The former RBI governor was asked about the three things he would advise the finance minister to focus on for higher growth. “The second area is power,” he said. “In a country supposed to have surplus generation capacity, why do we have large areas without 24/7 power? We also have generation companies which cannot sell that power. That is because we have highly indebted distribution companies whose books are still unhealthy.

“The third is exports. Exports from Asia are picking up. Why cannot we build that up? Can we start building the required logistics chain and infrastructure? Can we boost export promotion? After all, that was what Make in India was about.”

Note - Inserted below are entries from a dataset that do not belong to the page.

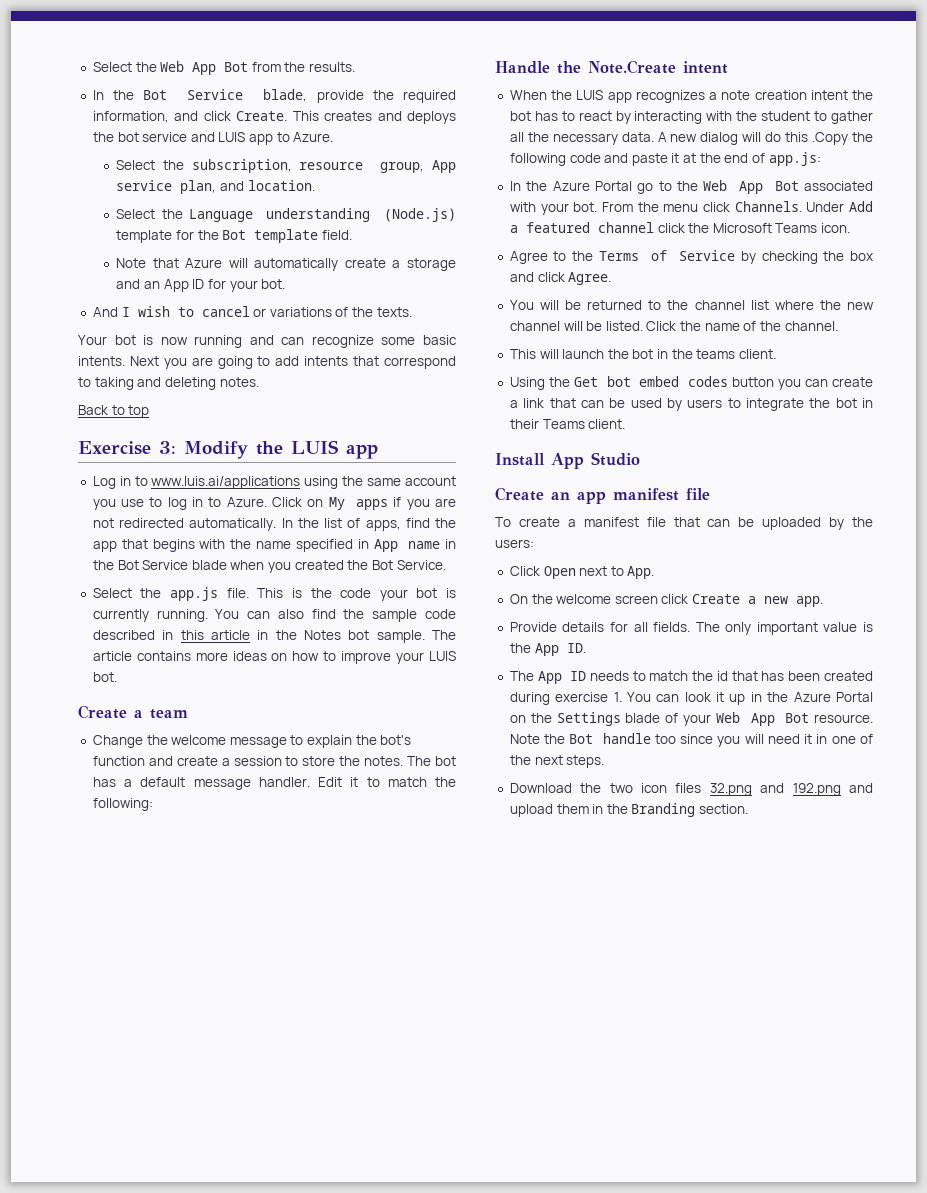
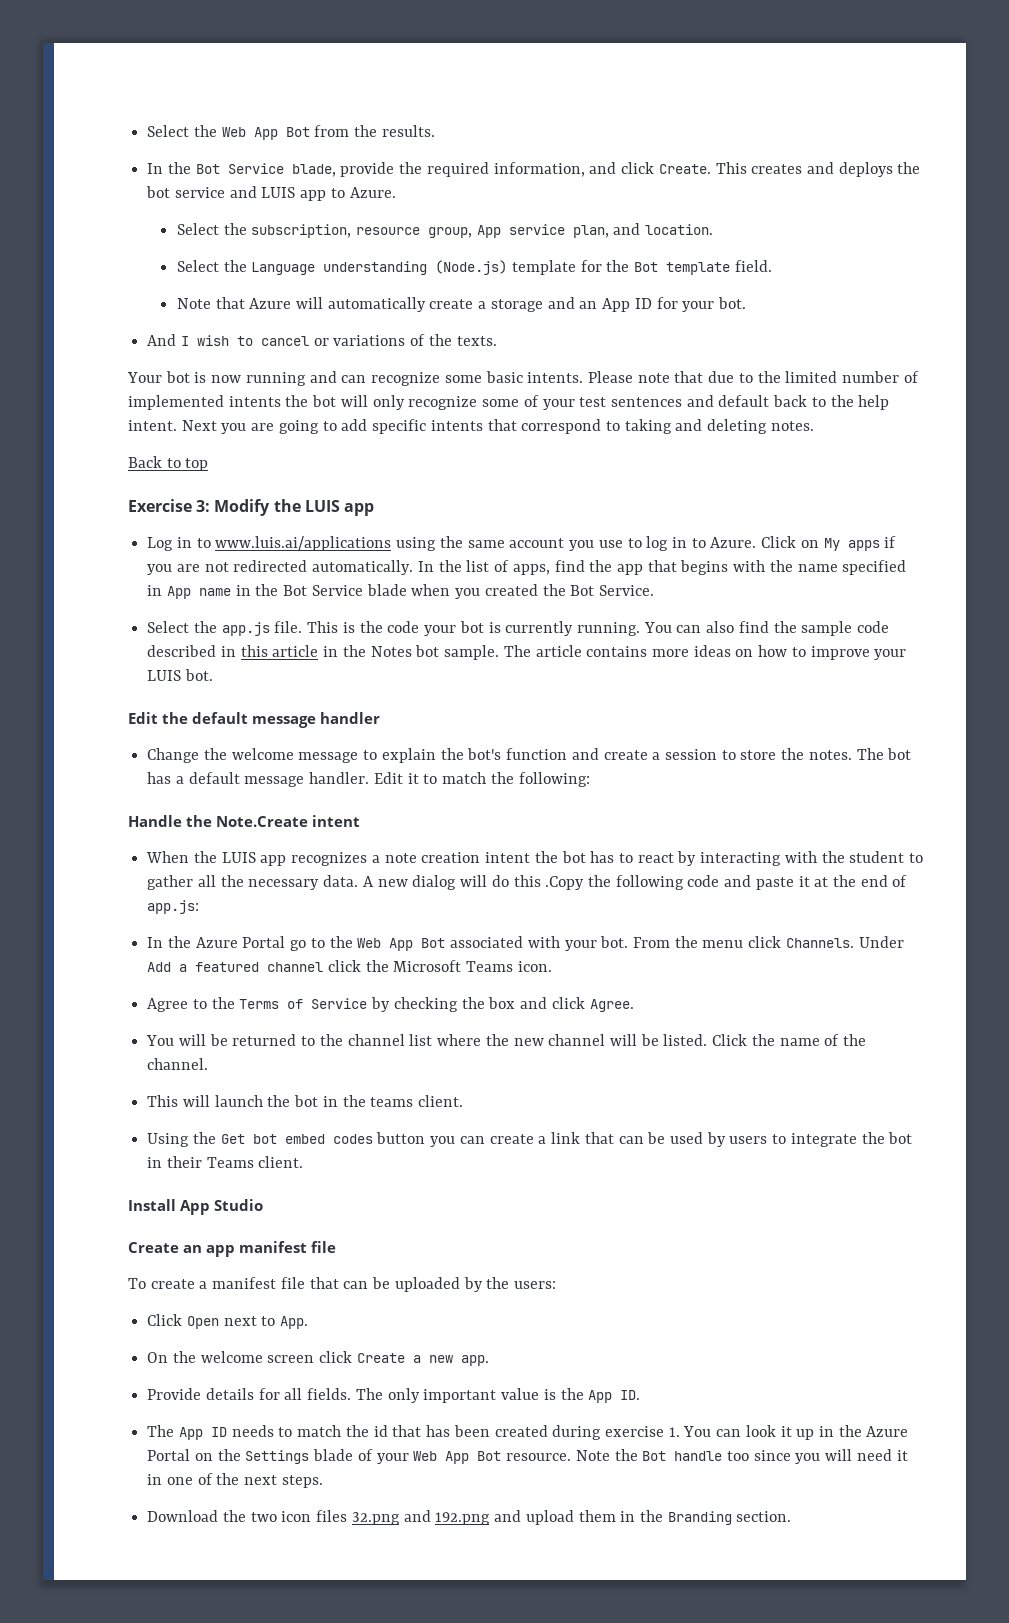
(125, 361) none -> [587,371,919,383] [128,395,890,410] [128,420,177,431] Please note that due to the limited number of implemented intents the bot will only recognize some of your test sentences and default back to the help intent.
(300, 361) none -> [372,419,427,434] specific
[78,705,188,719] Create a team -> [128,712,381,728] Edit the default message handler

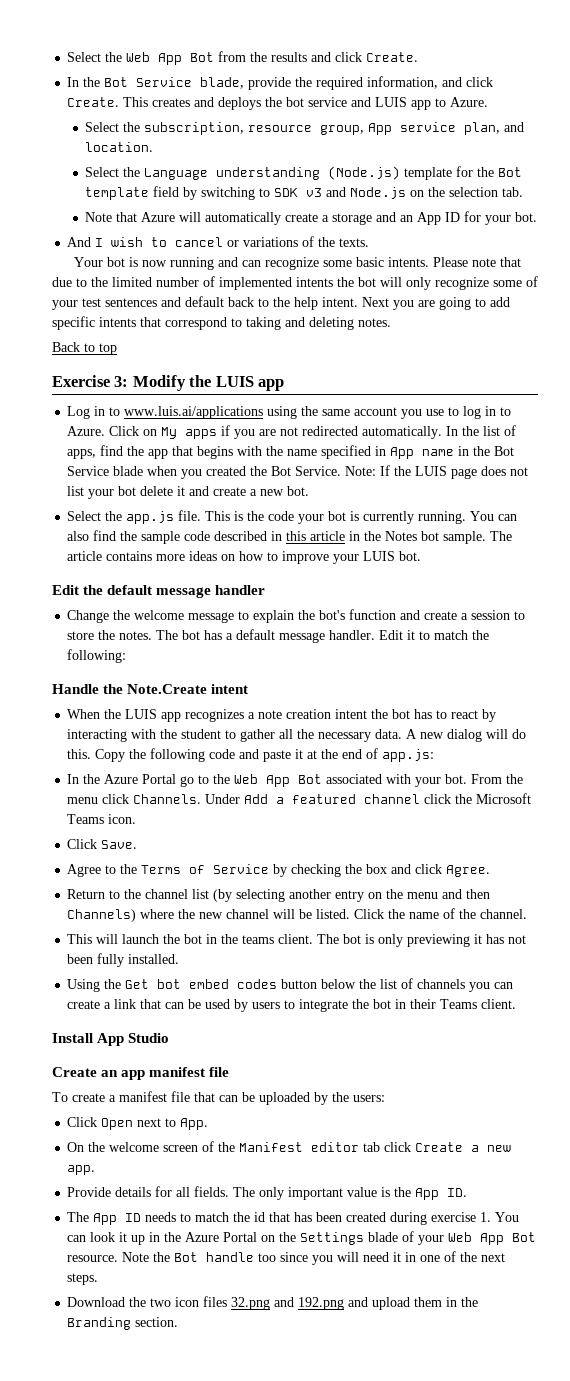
[381,125,435,137] results. -> [271,52,419,62] results and click Create.
[734,260,772,272] field. -> [153,186,524,200] field by switching to SDK v3 and Node.js on the selection tab.
(654, 590) none -> [345,465,529,479] [67,486,310,499] Note: If the LUIS page does not list your bot delete it and create a new bot.
[513,875,585,890] this .Copy -> [67,749,126,762] this. Copy
(552, 966) none -> [67,839,138,849] // Click Save.
[146,1034,433,1046] You will be returned to the channel list -> [67,889,491,902] [67,909,137,922] Return to the channel list (by selecting another entry on the menu and then Channels)
(464, 1101) none -> [317,934,527,947] [67,953,180,967] The bot is only previewing it has not been fully installed.
(426, 1138) none -> [321,978,466,989] below the list of channels
(315, 1359) none -> [202,1141,381,1152] of the Manifest editor tab

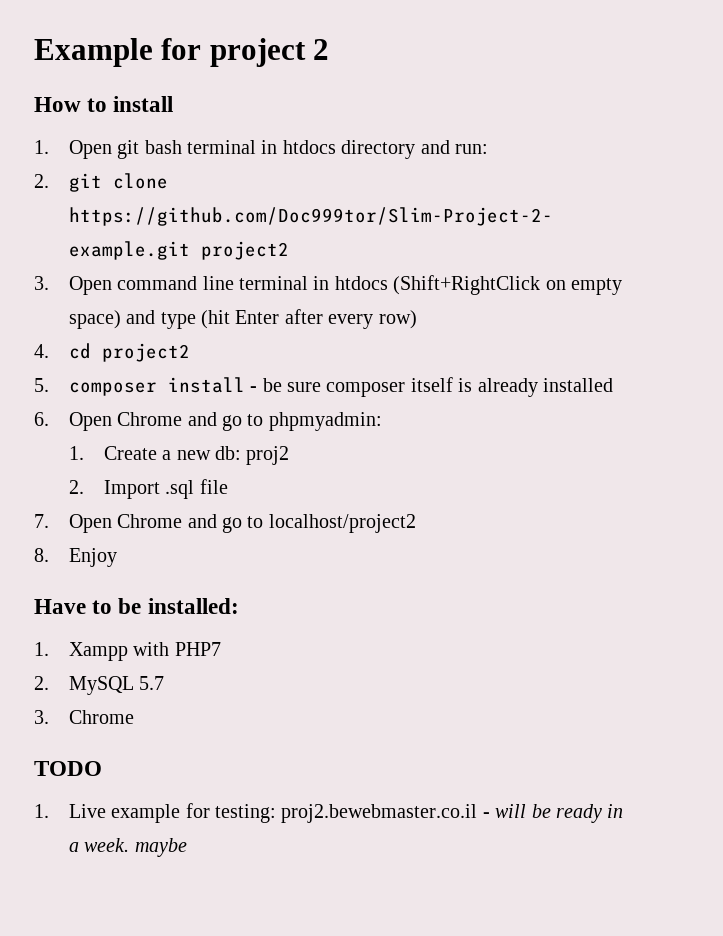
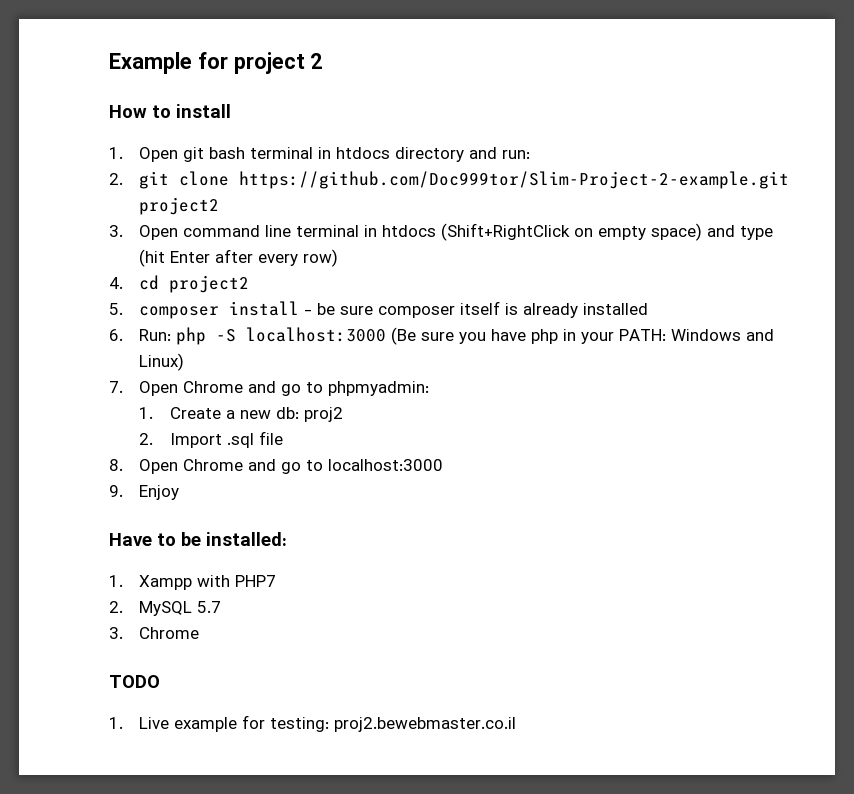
(49, 419) none -> [139,327,775,345] [139,353,185,371] [109,381,123,393] Run: php -S localhost:3000 (Be sure you have php in your PATH: Windows and Linux) // 7.
[34,514,416,533] [34,548,49,562] 7. Open Chrome and go to localhost/project2 // 8. -> [109,459,444,474] [109,485,123,497] 8. Open Chrome and go to localhost:3000 // 9.
[482,804,624,823] [68,838,187,857] - will be ready in a week. maybe -> (517, 724) none

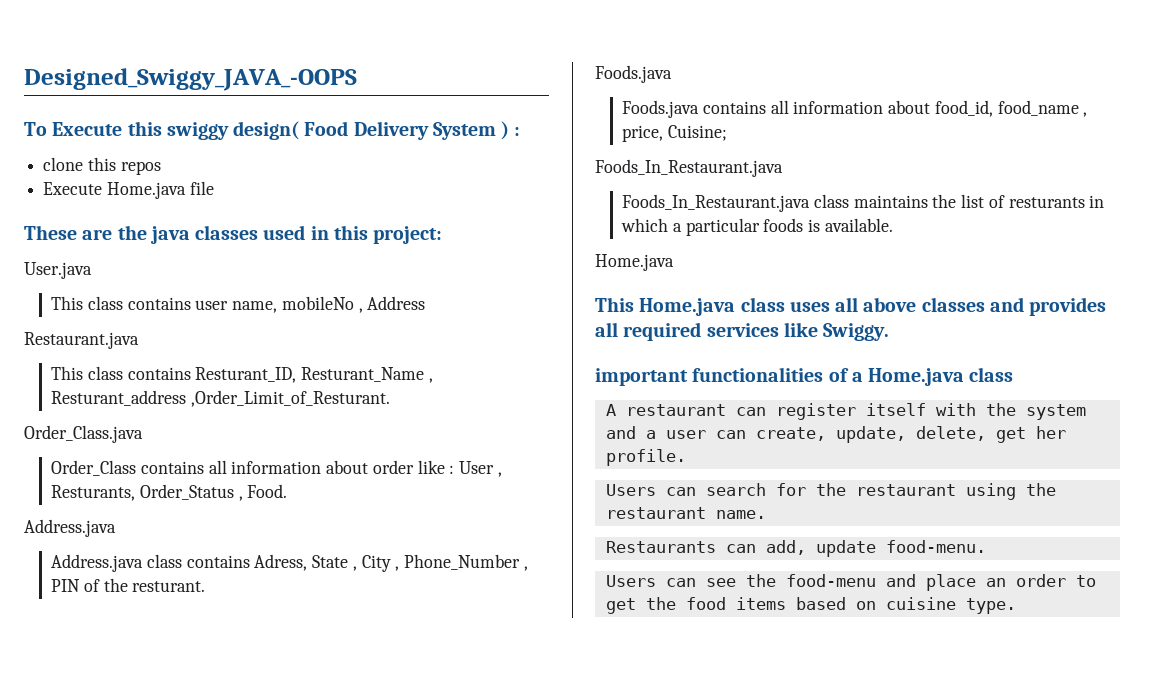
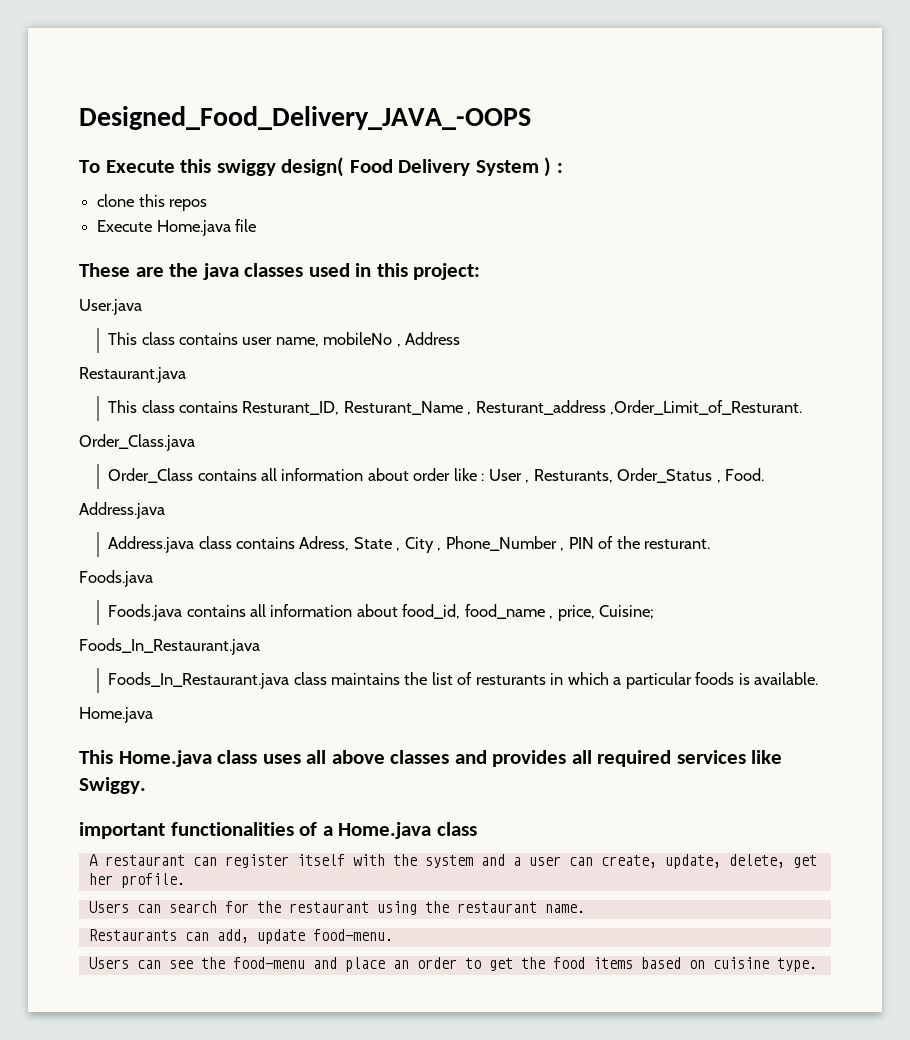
[24,68,357,91] Designed_Swiggy_JAVA_-OOPS -> [79,106,531,130] Designed_Food_Delivery_JAVA_-OOPS

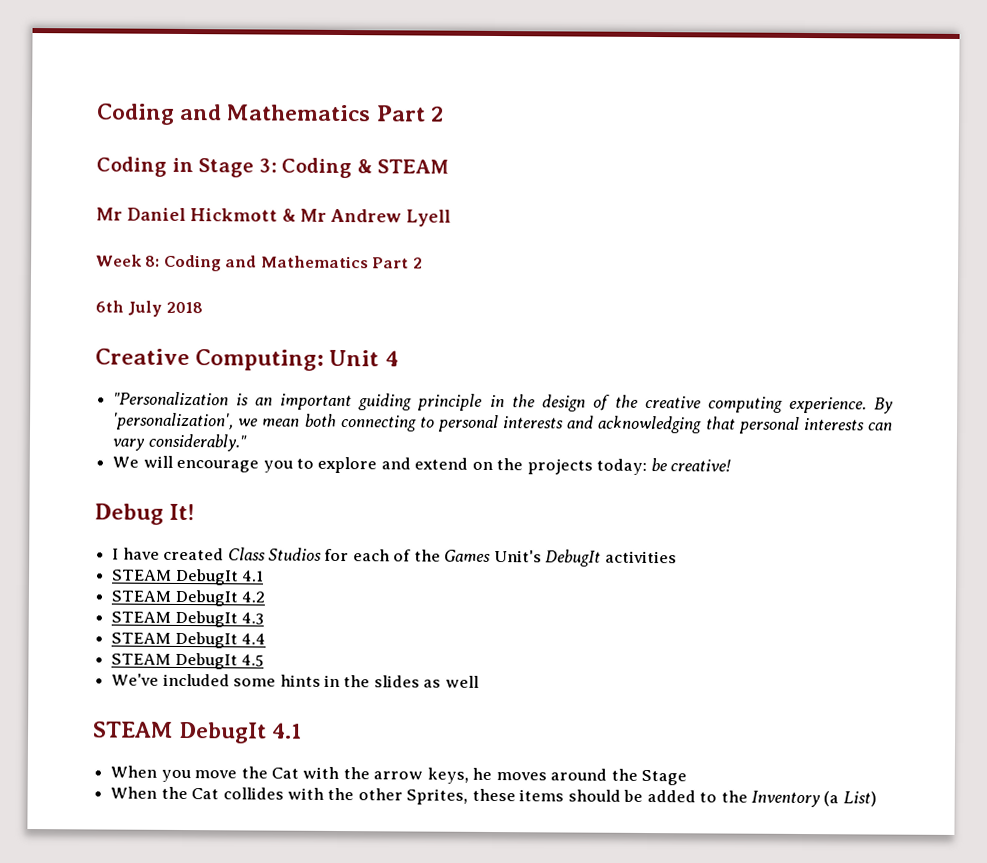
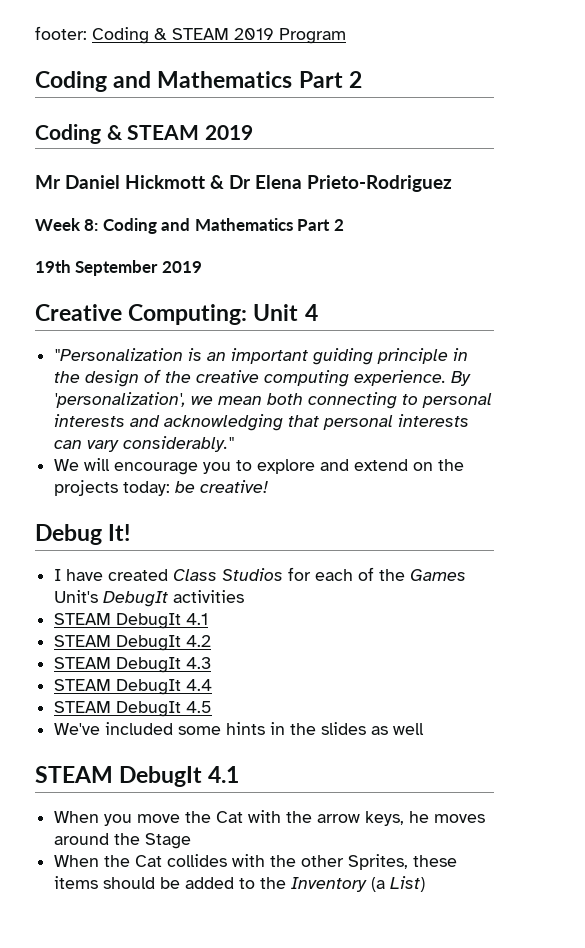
(96, 114) none -> [35,26,346,44] footer: Coding & STEAM 2019 Program //
[171,157,450,179] in Stage 3: Coding & STEAM -> [106,125,253,140] & STEAM 2019
[300,208,451,227] Mr Andrew Lyell -> [229,175,452,192] Dr Elena Prieto-Rodriguez
[95,300,203,317] 6th July 2018 -> [35,260,202,276] 19th September 2019

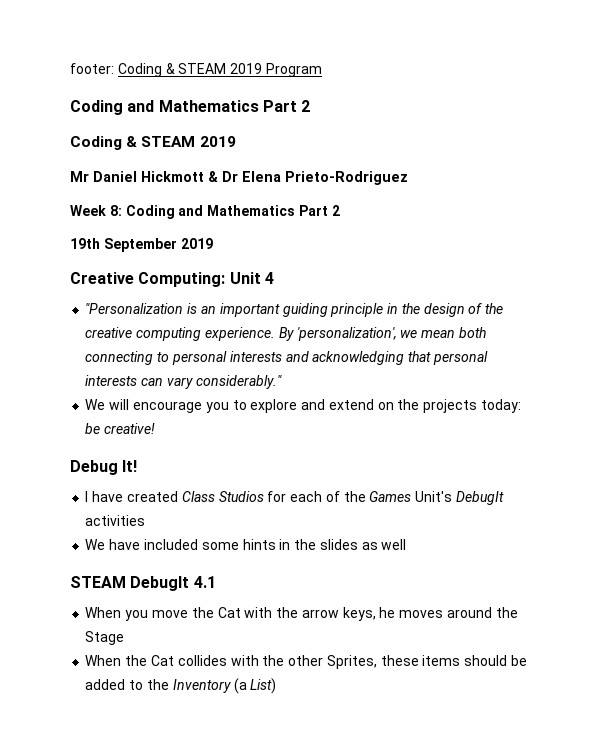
[54,613,209,629] [54,635,212,651] [54,657,212,673] [54,679,213,695] [54,701,213,717] [54,723,101,735] STEAM DebugIt 4.1 // STEAM DebugIt 4.2 // STEAM DebugIt 4.3 // STEAM DebugIt 4.4 // STEAM DebugIt 4.5 // We've -> [85,539,141,550] We have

On if there was more he could have done to oppose demonetisation, announced on November 8, as he was the central banker till September, he said the RBI’s powers were ambiguous on such issues. “Is it an issue on which the RBI can say no, and say over my dead body? The answer to that is quite ambiguous. Given what happened in the 1978 demonetisation, the government can get an ordinance. The legal sense we got was that the RBI is not needed for such an action.”
He said he had taken along Indian currency to the US, after his RBI stint, and had to come back to change that back into valid currency notes.

Rajan also said an open, tolerant society is more prosperous than an authoritarian one. “Every authoritarian regime comes to a turning point when it asks how do we become a more high-growth economy? The answer is, by turning more liberal.” India is not moving towards being a less tolerant society. There were threats, however, and the country needs to be more vigilant, he said. “It is our greatest strength that we are a tolerant, open society accepting different viewpoints, religions, cultures. It will be, in the future, our greatest economic strength. Because as we move towards a service, idea-based, invention-based economy, you need that kind of society.” 

On if he would be willing to return to India, Rajan said: "Yeah, if called upon...and if there is a place where you can make a big difference, of course."